Task to complete —
From the entries that follow, copy exactly the lines beginning at the line holding "shipping: none -> 11.00" and continuing through the line holding "total: 200.52 -> 307.40".

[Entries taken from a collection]
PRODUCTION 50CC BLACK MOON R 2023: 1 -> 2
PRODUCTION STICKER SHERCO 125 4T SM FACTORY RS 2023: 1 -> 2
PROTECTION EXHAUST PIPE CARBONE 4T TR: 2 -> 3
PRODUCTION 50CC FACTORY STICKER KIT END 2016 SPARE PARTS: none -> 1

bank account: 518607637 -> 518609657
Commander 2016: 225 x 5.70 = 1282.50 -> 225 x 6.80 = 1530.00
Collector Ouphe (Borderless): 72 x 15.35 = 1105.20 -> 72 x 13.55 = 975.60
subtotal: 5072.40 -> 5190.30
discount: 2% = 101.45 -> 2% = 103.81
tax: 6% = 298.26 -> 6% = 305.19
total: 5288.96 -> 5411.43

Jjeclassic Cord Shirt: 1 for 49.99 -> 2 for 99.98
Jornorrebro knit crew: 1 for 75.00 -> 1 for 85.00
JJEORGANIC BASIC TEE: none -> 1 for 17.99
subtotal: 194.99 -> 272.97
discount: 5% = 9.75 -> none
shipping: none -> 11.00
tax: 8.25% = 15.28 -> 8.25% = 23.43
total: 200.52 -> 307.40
==
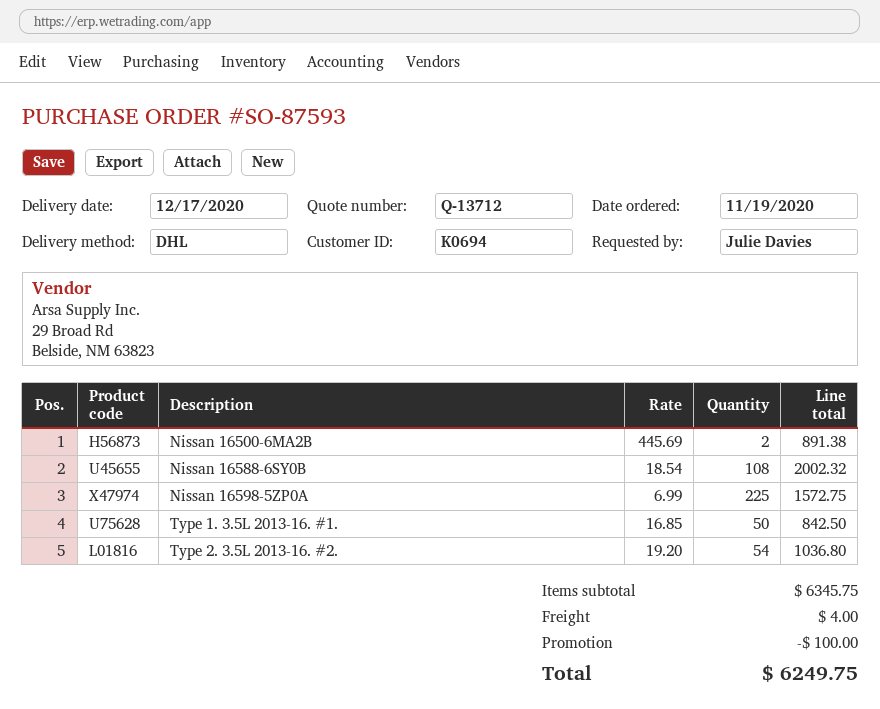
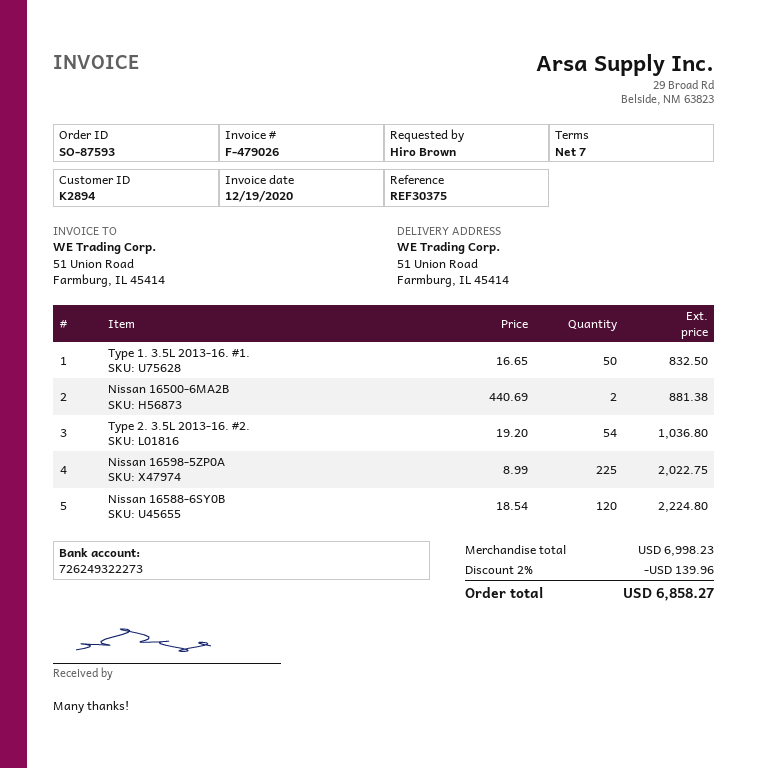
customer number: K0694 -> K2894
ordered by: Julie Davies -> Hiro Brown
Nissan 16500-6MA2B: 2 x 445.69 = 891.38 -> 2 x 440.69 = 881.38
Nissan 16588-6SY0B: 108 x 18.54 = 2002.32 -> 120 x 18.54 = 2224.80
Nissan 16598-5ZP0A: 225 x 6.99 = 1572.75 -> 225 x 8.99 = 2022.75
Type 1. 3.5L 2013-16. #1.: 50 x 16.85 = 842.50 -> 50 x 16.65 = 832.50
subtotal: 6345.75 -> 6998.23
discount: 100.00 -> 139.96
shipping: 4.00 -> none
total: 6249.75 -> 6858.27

Output for this exercise —
shipping: none -> 11.00
tax: 8.25% = 15.28 -> 8.25% = 23.43
total: 200.52 -> 307.40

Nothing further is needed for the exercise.